Warner Bros. has been exploring the possibility of a movie prequel to The Shining
for quite a while, but the project just got a jolt of new life with news that The Walking Dead
‘s former showrunner Glen Mazzara is in talks to write it.But does the studio that released Stanley Kubrick’s 1980 adaptation have the rights to move forward? That’s a question the studio wasn’t able to answer definitively when EW asked last summer, and Stephen King himself recently expressed doubts.

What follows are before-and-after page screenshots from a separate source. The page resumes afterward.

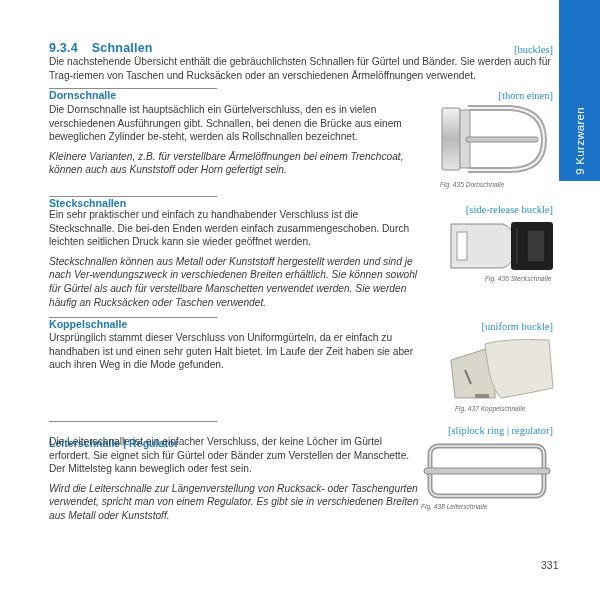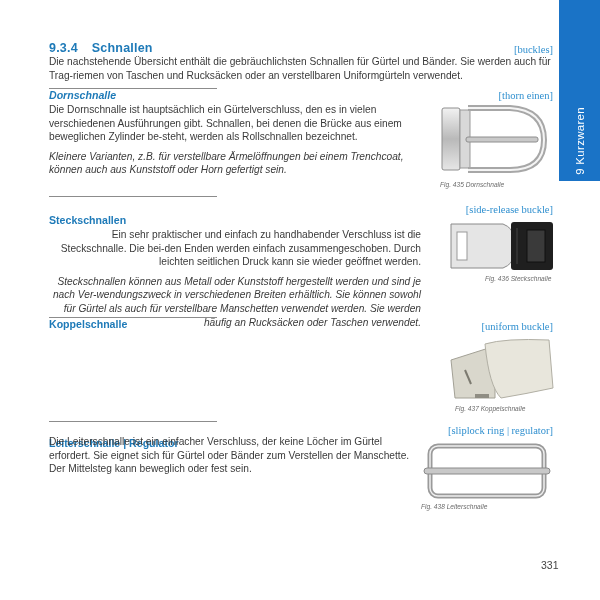--- a/index.html
+++ b/index.html
@@ -63,7 +63,7 @@
   <span class="num">9.3.4</span><span>Schnallen</span>
 </div>
 <div class="en" style="top:44px;">[buckles]</div>
-<div class="body" style="top:55px;">Die nachstehende Übersicht enthält die gebräuchlichsten Schnallen für Gürtel und Bänder. Sie werden auch für Trag-riemen von Taschen und Rucksäcken oder an verstellbaren Uniformgürteln verwendet.</div>
+<div class="body" style="top:55px;">Die nachstehende Übersicht enthält die gebräuchlichsten Schnallen für Gürtel und Bänder. Sie werden auch für Trag-riemen von Taschen und Rucksäcken oder an verschiedenen Ärmelöffnungen verwendet.</div>
 
 <div class="rule" style="top:88px;"></div>
 <div class="h2" style="top:89px;font-style:italic;">Dornschnalle</div>

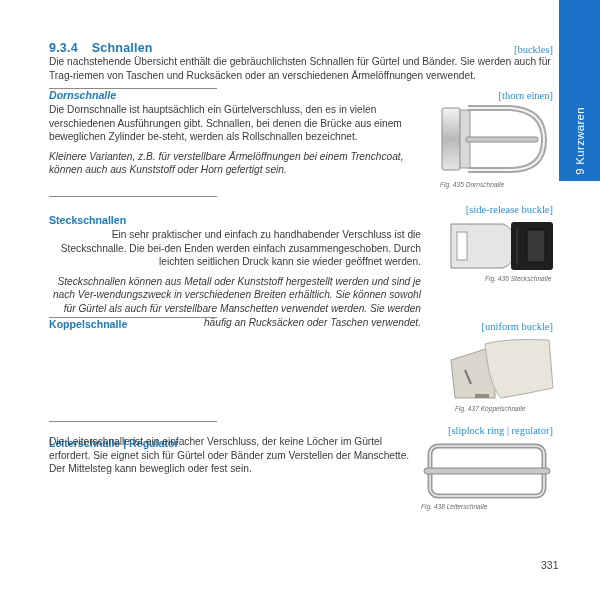--- a/index.html
+++ b/index.html
@@ -66,7 +66,7 @@
 <div class="body" style="top:55px;">Die nachstehende Übersicht enthält die gebräuchlichsten Schnallen für Gürtel und Bänder. Sie werden auch für Trag-riemen von Taschen und Rucksäcken oder an verschiedenen Ärmelöffnungen verwendet.</div>
 
 <div class="rule" style="top:88px;"></div>
-<div class="h2" style="top:89px;font-style:italic;">Dornschnalle</div>
+<div class="h2" style="top:89px;">Dornschnalle</div>
 <div class="en" style="top:90px;">[thorn einen]</div>
 <div class="body narrow" style="top:103px;">
   <div class="para">Die Dornschnalle ist hauptsächlich ein Gürtelverschluss, den es in vielen verschiedenen Ausführungen gibt. Schnallen, bei denen die Brücke aus einem beweglichen Zylinder be-steht, werden als Rollschnallen bezeichnet.</div>

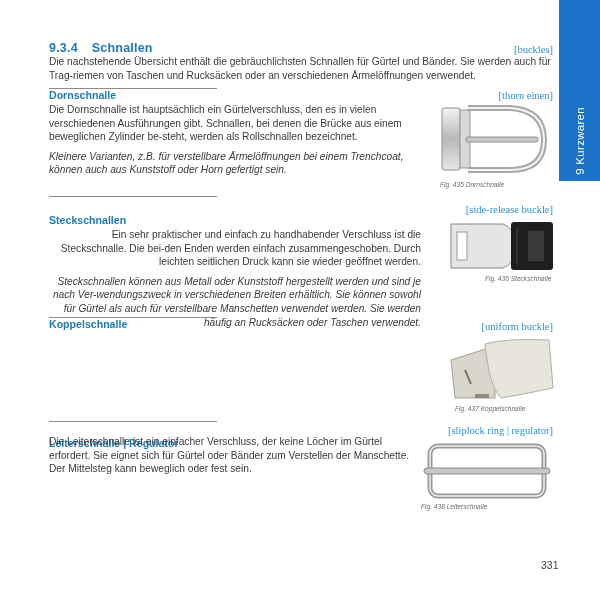--- a/index.html
+++ b/index.html
@@ -89,7 +89,7 @@
 <div class="caption" style="left:440px; top:181px;">Fig. 435 Dornschnalle</div>
 
 <div class="rule" style="top:196px;"></div>
-<div class="h2" style="top:214px;text-align:right;">Steckschnallen</div>
+<div class="h2" style="top:197px;text-align:right;">Steckschnallen</div>
 <div class="en" style="top:204px;">[side-release buckle]</div>
 <div class="body narrow" style="top:228px;text-align:right;">
   <div class="para">Ein sehr praktischer und einfach zu handhabender Verschluss ist die Steckschnalle. Die bei-den Enden werden einfach zusammengeschoben. Durch leichten seitlichen Druck kann sie wieder geöffnet werden.</div>

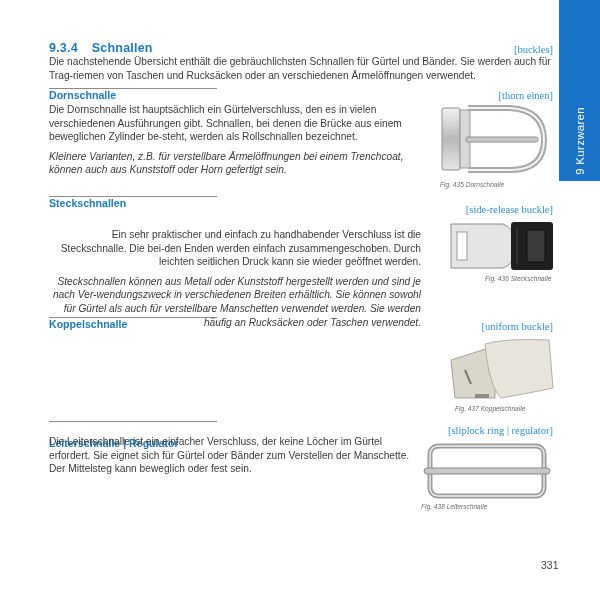--- a/index.html
+++ b/index.html
@@ -91,7 +91,7 @@
 <div class="rule" style="top:196px;"></div>
 <div class="h2" style="top:197px;text-align:right;">Steckschnallen</div>
 <div class="en" style="top:204px;">[side-release buckle]</div>
-<div class="body narrow" style="top:228px;text-align:right;">
+<div class="body narrow" style="top:208px;">
   <div class="para">Ein sehr praktischer und einfach zu handhabender Verschluss ist die Steckschnalle. Die bei-den Enden werden einfach zusammengeschoben. Durch leichten seitlichen Druck kann sie wieder geöffnet werden.</div>
   <div class="para">Steckschnallen können aus Metall oder Kunststoff hergestellt werden und sind je nach Ver-wendungszweck in verschiedenen Breiten erhältlich. Sie können sowohl für Gürtel als auch für verstellbare Manschetten verwendet werden. Sie werden häufig an Rucksäcken oder Taschen verwendet.</div>
 </div>

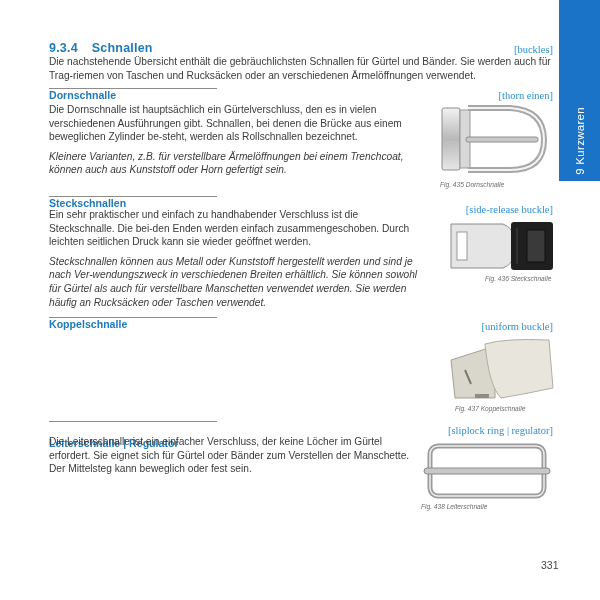--- a/index.html
+++ b/index.html
@@ -108,6 +108,7 @@
 <div class="h2" style="top:318px;text-align:center;">Koppelschnalle</div>
 <div class="en" style="top:321px;">[uniform buckle]</div>
 <div class="body narrow" style="top:331px;">
+  <div class="para">Ursprünglich stammt dieser Verschluss von Uniformgürteln, da er einfach zu handhaben ist und einen sehr guten Halt bietet. Im Laufe der Zeit haben sie aber auch ihren Weg in die Mode gefunden.</div>
 </div>
 <svg class="fig" style="left:445px; top:336px;" width="112" height="66" viewBox="0 0 112 66">
   <path d="M6 24 L50 10 L50 62 L10 62 Z" fill="#d9d7cc" stroke="#a3a196"></path>

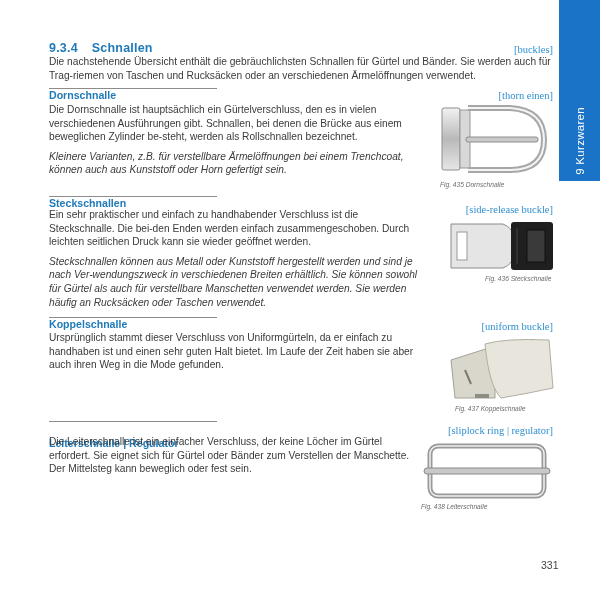--- a/index.html
+++ b/index.html
@@ -123,6 +123,7 @@
 <div class="en" style="top:425px;">[sliplock ring | regulator]</div>
 <div class="body narrow" style="top:435px;">
   <div class="para">Die Leiterschnalle ist ein einfacher Verschluss, der keine Löcher im Gürtel erfordert. Sie eignet sich für Gürtel oder Bänder zum Verstellen der Manschette. Der Mittelsteg kann beweglich oder fest sein.</div>
+  <div class="para">Wird die Leiterschnalle zur Längenverstellung von Rucksack- oder Taschengurten verwendet, spricht man von einem Regulator. Es gibt sie in verschiedenen Breiten aus Metall oder Kunststoff.</div>
 </div>
 <svg class="fig" style="left:422px; top:442px;" width="130" height="58" viewBox="0 0 130 58">
   <rect x="8" y="4" width="114" height="50" rx="8" fill="none" stroke="#9a9a9a" stroke-width="5"></rect>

At issue is whether the studio owns the rights to a section documenting the bloody early history of the haunted Overlook Hotel, which was cut from the 1977 novel. When film rights to a book are sold, it’s common for notes, deleted sections, and early edits to be included in the deal. But it has been a long time, and it’s no longer certain who owns what. The author himself doesn’t object to a prequel on creative grounds, but isn’t sure they still own the rights.
Here’s what King told us in an interview about Doctor Sleep
, The Shining
sequel he’ll publish in September:
There’s a real question about whether or not they have the rights to ‘Before the Play,’ which was the prologue cut from the book — because the epilogue to the book was called ‘After the Play.’ So they were bookends, and there was really scary stuff in that prologue that wouldn’t make a bad movie. Am I eager to see that happen? No I am not. And there’s some real question about what rights Warner Bros. does still have. The Shining is such an old book now that the copyright comes back to me. Arguably, the film rights lapse — so we’ll see. We’re looking into that.
A studio source said that Warner Bros. is confident it has the rights to a prequel to The Shining
. Mazzara’s camp at CAA did not immediately return a request for comment, but the source also confirmed those talks were ongoing. Mike Fleming Jr. of Deadline
broke the news of his potential involvement.
Mazzara, who took over the AMC zombie drama after Frank Darabont left two seasons ago, stunned fans when he revealed he would not return to The Walking Dead
for its fourth season. But it’s not entirely clear that The Shining
is where he’ll be headed next.
How does King feel about the possibility of a Shining
prequel made without his involvement? The way he tells it, he’s not quite determined to kill it, though he’s certainly not a fan of the concept:
I’m not saying I would put a stop to the project, because I’m sort of a nice guy. When I was a kid, my mother said, ‘Stephen if you were a girl, you’d always be pregnant.’ I have a tendency to let people develop things. I’m always curious to see what will happen. But you know what? I would be just as happy if it didn’t happen.